Lesson 6. Summary Activity for Time Series Data


Test Your Skills - Time Series Data In Python Using Pandas

Now that you have learned how to open and manipulate time series data in Python, it’s time to test your skills. Complete the activities below.

# Import necessary packages
import os
import matplotlib.pyplot as plt
import matplotlib.dates as mdates
from matplotlib.dates import DateFormatter
import seaborn as sns
import pandas as pd
import earthpy as et

# Handle date time conversions between pandas and matplotlib
from pandas.plotting import register_matplotlib_converters
register_matplotlib_converters()

# Use white grid plot background from seaborn
sns.set(font_scale=1.5, style="whitegrid")
# Download the data
data = et.data.get_data('colorado-flood')
Downloading from https://ndownloader.figshare.com/files/16371473
Extracted output to /root/earth-analytics/data/colorado-flood/.
# Set working directory
os.chdir(os.path.join(et.io.HOME,
                      'earth-analytics',
                      'data'))

# Define relative path to file with daily discharge data
stream_discharge_path = os.path.join("colorado-flood",
                                     "discharge",
                                     "06730200-discharge-daily-1986-2013.csv")

Challenge 1: Explore Your Data & Metadata

Before you begin working with files using python, it can be helpful to look at the structure of the file itself. In some cases, text files have metadata at the top of the file that tell you more about the data within the file itself. This information at the top of the text file can help you make decisions about how you plan to import the data, and what cleanup steps you may need to take.

Open the files earth-analytics/data/colorado-flood/discharge/06730200-discharge-daily-1986-2013.csv and earth-analytics/data/colorado-flood/discharge/06730200-discharge-daily-1986-2013.txt by clicking on them and review their contents. Use these files to answer the questions below:

  1. What is the delimiter used in 06730200-discharge-daily-1986-2013.csv?
  2. What are the units for stream discharge in the data?
  3. Where was this data collected?
  4. What is the frequency of the data collection (day, week, month)?
  5. What does each number represent in the data (a single observation, minimum value, max value or mean value)?

Write down your answers in the cell below as a comment.
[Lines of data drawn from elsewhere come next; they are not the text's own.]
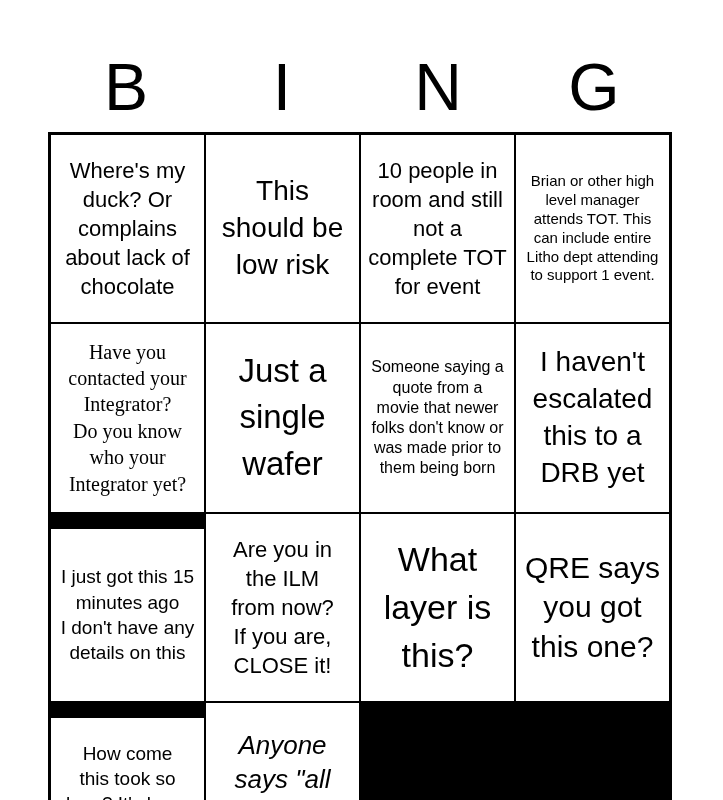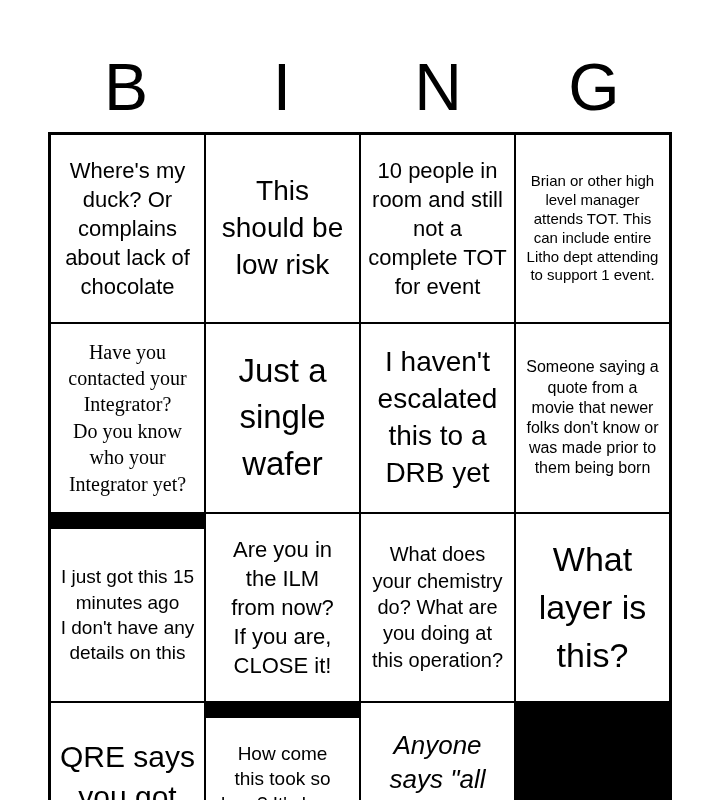--- a/index.html
+++ b/index.html
@@ -113,16 +113,16 @@
     <div class="cell fs33">Just a
 single
 wafer</div>
-    <div class="cell fs28">I haven't
-escalated
-this to a
-DRB yet</div>
     <div class="cell fs16">Someone saying a
 quote from a
 movie that newer
 folks don't know or
 was made prior to
 them being born</div>
+    <div class="cell fs28">I haven't
+escalated
+this to a
+DRB yet</div>
 
     <div class="cell fs19">I just got this 15
 minutes ago

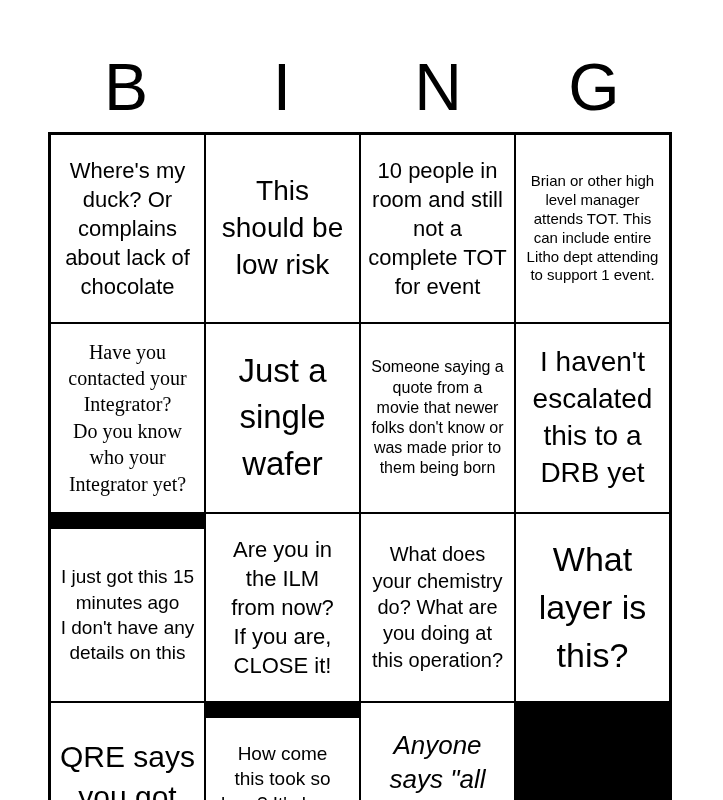--- a/index.html
+++ b/index.html
@@ -133,11 +133,6 @@
 from now?
 If you are,
 CLOSE it!</div>
-    <div class="cell fs20">What does
-your chemistry
-do? What are
-you doing at
-this operation?</div>
     <div class="cell fs34">What
 layer is
 this?</div>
HINT: You may also want to explore the README_dischargeMetadata.rtf file located in the same directory. This file contains metadata that describes in more detail the data that you are using

Challenge 2: Open and Plot a CSV File with Time Series Data

The code above creates a path (stream_discharge_path) to open daily stream discharge measurements taken by U.S. Geological Survey from 1986 to 2013 at Boulder Creek in Boulder, Colorado. Using pandas, do the following with the data:

  1. Read the data into Python as a pandas DataFrame.
  2. Parse the dates in the datetime column of the pandas DataFrame.
  3. Set the datetime as the index for your DataFrame.
  4. Plot the newly opened data with matplotlib. Make sure your x-axis is the dates, and your y-axis is the disValue column from the pandas DataFrame.
  5. Give your plot a title and label the axes.
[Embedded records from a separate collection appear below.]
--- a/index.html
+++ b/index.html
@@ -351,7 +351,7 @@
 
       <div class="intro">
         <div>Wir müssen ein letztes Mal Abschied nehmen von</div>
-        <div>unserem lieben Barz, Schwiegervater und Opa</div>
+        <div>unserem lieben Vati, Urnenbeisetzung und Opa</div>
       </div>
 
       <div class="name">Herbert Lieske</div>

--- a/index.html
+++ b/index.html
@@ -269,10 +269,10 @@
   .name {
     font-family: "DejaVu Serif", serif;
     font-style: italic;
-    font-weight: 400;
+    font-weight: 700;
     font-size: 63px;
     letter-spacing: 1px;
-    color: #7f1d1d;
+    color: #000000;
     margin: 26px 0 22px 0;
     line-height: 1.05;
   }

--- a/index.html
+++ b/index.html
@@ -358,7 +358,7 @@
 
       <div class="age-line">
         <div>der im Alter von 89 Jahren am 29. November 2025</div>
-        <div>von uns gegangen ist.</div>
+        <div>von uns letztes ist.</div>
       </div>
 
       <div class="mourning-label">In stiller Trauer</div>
If you need a refresher on how to plot time series data, check out this lesson on working with time series data in Pandas.

Once you have created your plot, answer the following questions.

  1. What is the max value for stream charge in the data? One what date did that value occur?
  2. Consider the entire dataset. Do you see any patterns of stream discharge values in the data?

Your final plot should look like the plot below.

Challenge 3: Subset the Data

The 2013 Colorado Flood occurred in 2013 (as the name implies). The plot above shows all of the stream discharge data over several decades. In this challenge you will subset the data to just the year and months during which the flood event occurred.

Do the following:

  1. Subset the data to include only discharge data from August 1st, 2013 through October 31, 2013
  2. Plot the newly subset data with matplotlib. Make sure your x-axis contains dates, and your y-axis is contains the disValue column from your pandas DataFrame.
  3. Give your plot a title and label the axes.
  4. Format the dates on the x-axis so they only show the month and the day. Additionally, you can angle the dates using the line of code fig.autofmt_xdate().
  5. Make the x-axis week ticks only show up for every other week.

The lessons below should help you complete this challenge:


Challenge 4: Resample the Data

Next, summarize the stream discharge data by week. Additionally, you will clean up the format of the date labels on the x-axis. Do the following:

  1. Resample the DataFrame that you made above for August - October, 2013 to represent the maximum stream discharge value for each week.
  2. Plot the newly resampled data as a scatterplot (ax.scatter())using matplotlib. Give your plot a title and label the x and y axes.
  3. Format the dates on the x-axis so they only show the month and the day. Additionally, you can angle the dates using the line of code fig.autofmt_xdate().
  4. Adjust the x-axis ticks and labels so you have one label and tick for every other week.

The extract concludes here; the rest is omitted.